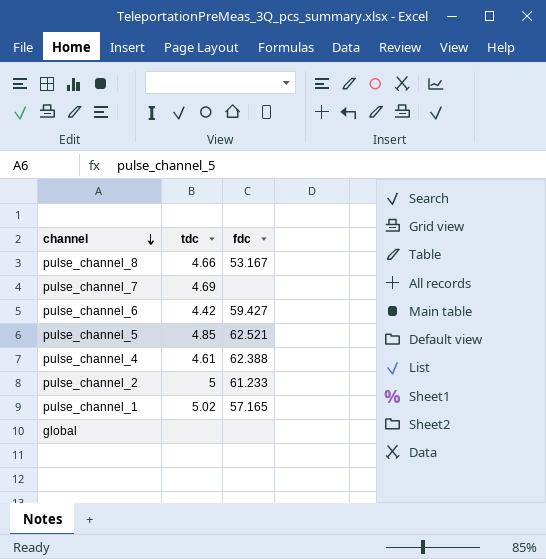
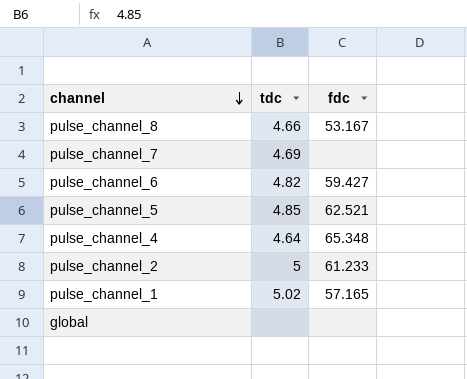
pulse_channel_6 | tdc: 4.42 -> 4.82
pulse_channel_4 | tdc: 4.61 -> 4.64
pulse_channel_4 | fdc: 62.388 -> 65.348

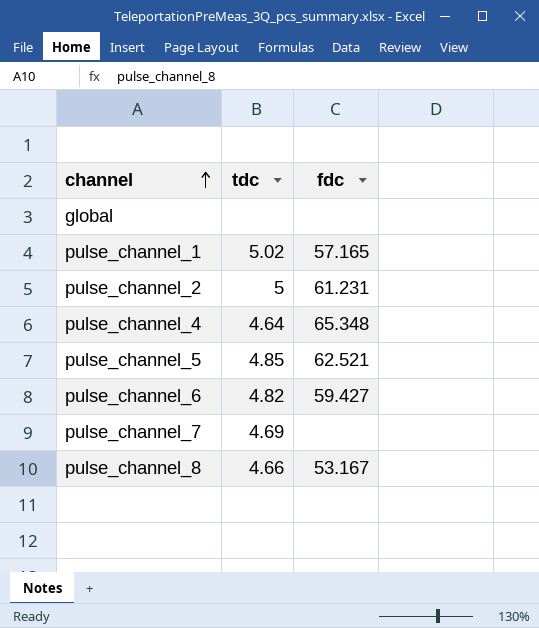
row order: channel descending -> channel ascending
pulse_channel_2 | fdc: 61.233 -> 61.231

_What the task requires_: From the listing, extract all text exactly as given and drop any picture.

_The completed task_:
pulse_channel_6 | tdc: 4.42 -> 4.82
pulse_channel_4 | tdc: 4.61 -> 4.64
pulse_channel_4 | fdc: 62.388 -> 65.348

row order: channel descending -> channel ascending
pulse_channel_2 | fdc: 61.233 -> 61.231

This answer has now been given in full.